Malonate esters are cheap, readily available and are found naturally in fruits like strawberries, apples and grapes, although not in high enough volumes to be beneficial.
The findings could also have implications in surgery where transplanted organs such as the kidney, liver and the heart all suffer damage after they are connected to the transplant patient’s blood flow.
Edward [2008], who completed his PhD in Biological Science in 2013, said: “We feel this paper is a major breakthrough. Our major finding is that the damage that occurs at the point of clinical intervention during a heart attack or stroke is controlled by a defined metabolic process, as opposed to being due to non-specific dysfunction as has been assumed for decades. Our identification and characterisation of this process has allowed us to understand what are the initial mechanisms that cause heart tissue to die during a heart attack, to elucidate a mechanism by which this damage can be prevented and to develop a targeted drug strategy with efficacy at a pre-clinical stage.”
BHF-funded researcher Dr Thomas Krieg from the University of Cambridge, a co-author of the study, added: “Now that we know the specific cause of organ damage after heart attacks and strokes, we can start developing effective drugs to treat the serious after-effects of these conditions.
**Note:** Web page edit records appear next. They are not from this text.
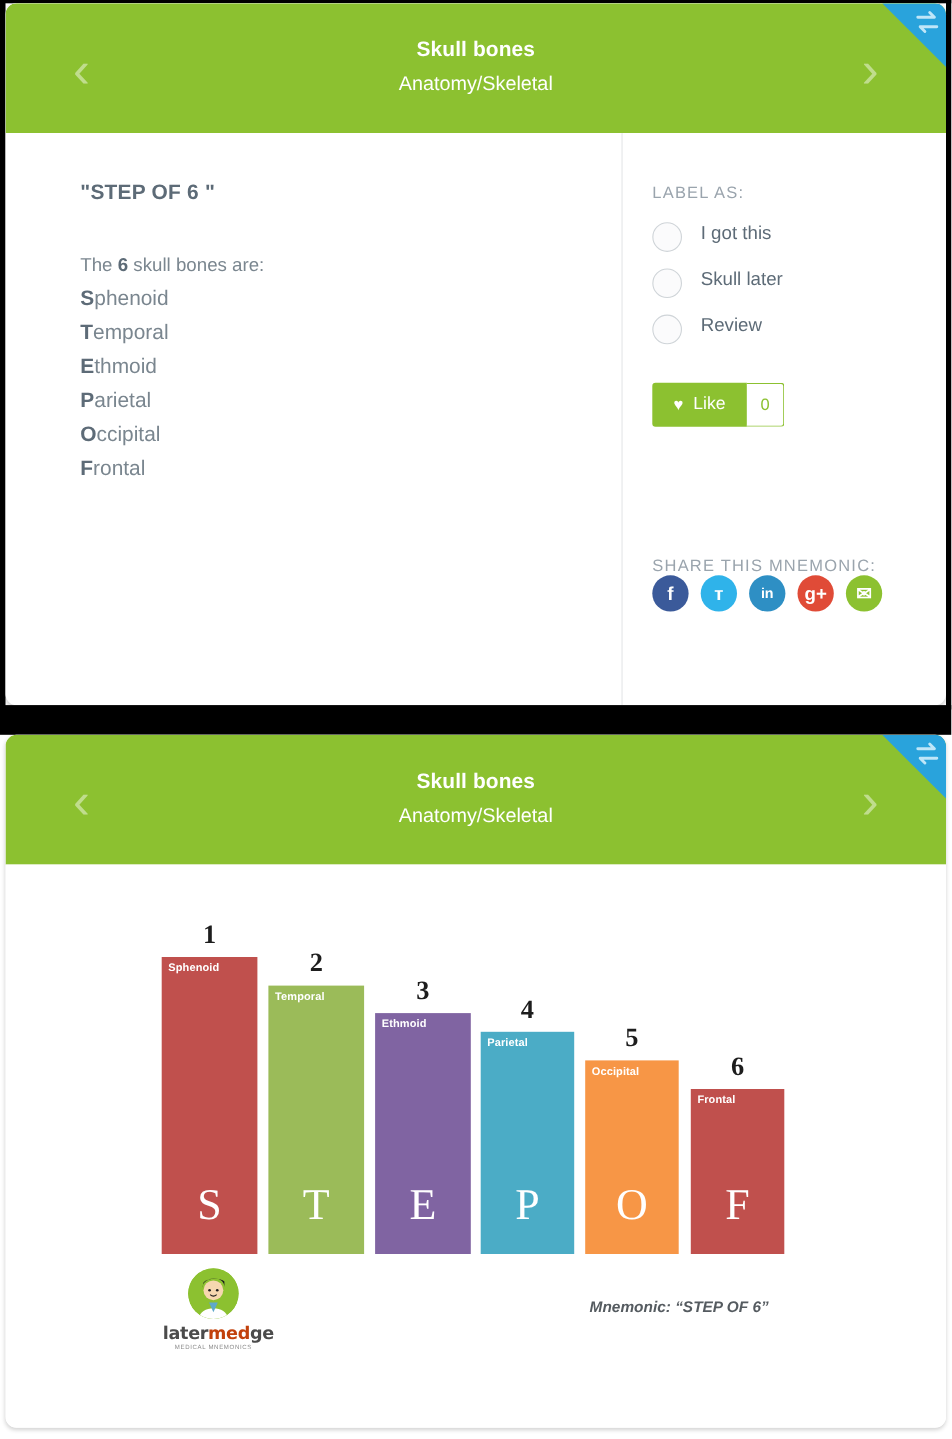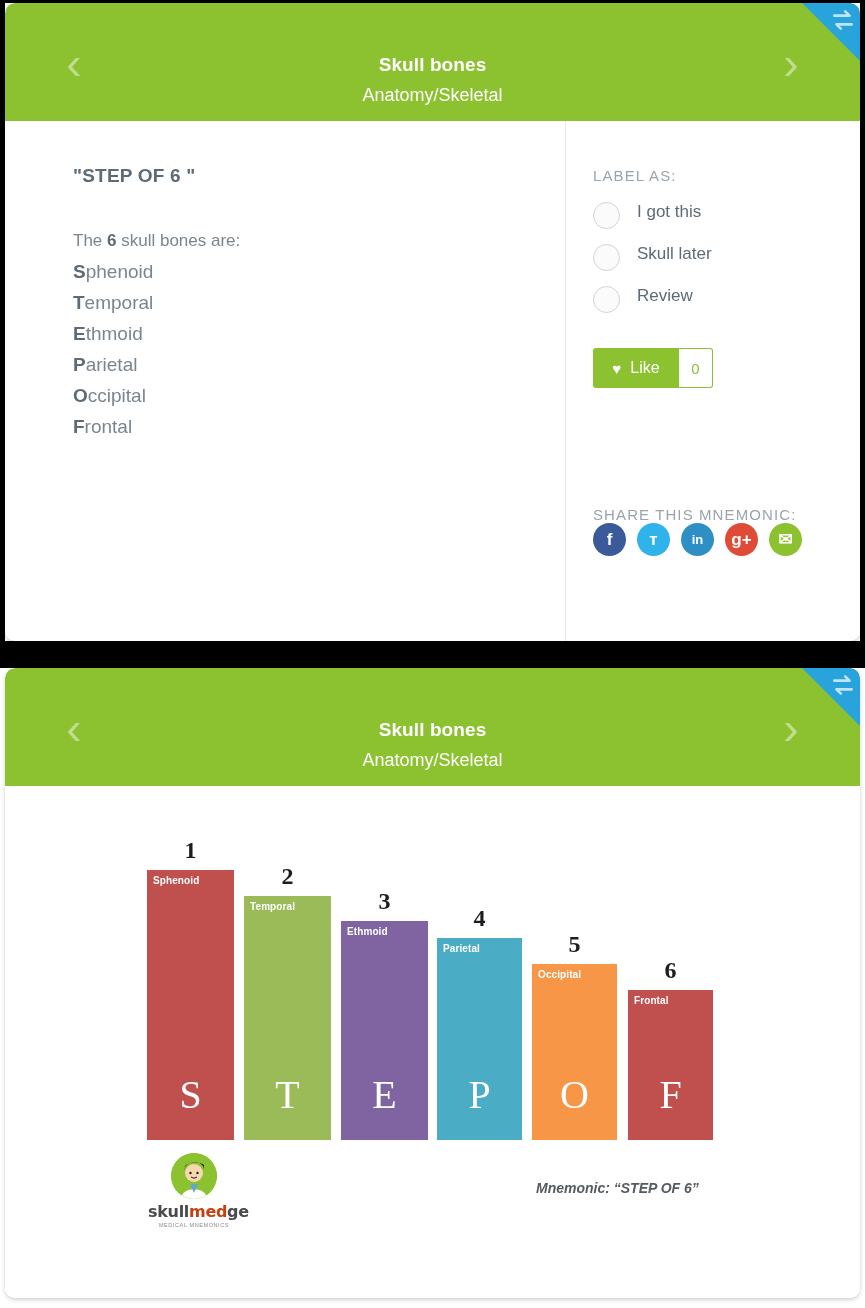--- a/index.html
+++ b/index.html
@@ -73,7 +73,6 @@
     color: #ffffff;
     letter-spacing: 0.1px;
     line-height: 30px;
-    margin-top: 19px;
   }
   .hdr-sub {
     font-size: 18px;

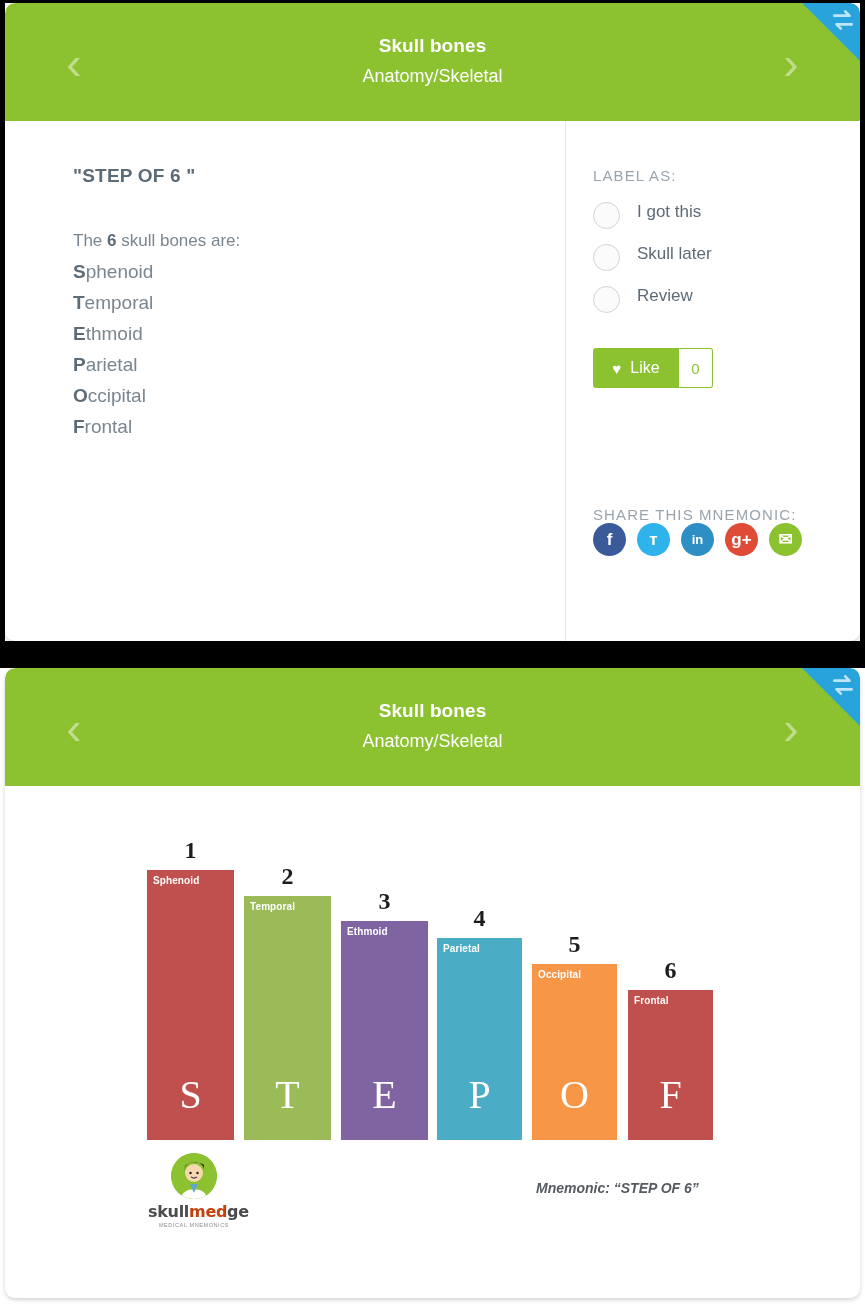--- a/index.html
+++ b/index.html
@@ -484,7 +484,7 @@
       <path d="M20 24 Q23 26.5 26 24" stroke="#1d1d1d" stroke-width="1" fill="none"></path>
     </svg>
   </div>
-  <div class="logo-word"><span>skull</span><span class="green">med</span><span>ge</span></div>
+  <div class="logo-word"><span>later</span><span class="green">med</span><span>ge</span></div>
   <div class="logo-tag">MEDICAL MNEMONICS</div>
 </div>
“There are currently no drugs routinely used that block this cause of damage. But our research shows that simple, cheap chemicals could significantly improve the outcome of patients suffering a heart attack or stroke. We now hope to develop this research further, leading to an effective treatment for people within five to 10 years.”
The research team included scientists from the Medical Research Council (MRC), the University of Cambridge, King’s College London, University College London, the University of Rochester Medical Centre, the University of Glasgow and Addenbrooke’s Hospital in Cambridge and was funded by the British Heart Foundation, MRC, the Canadian Institutes of Health Research and the Gates Cambridge Trust.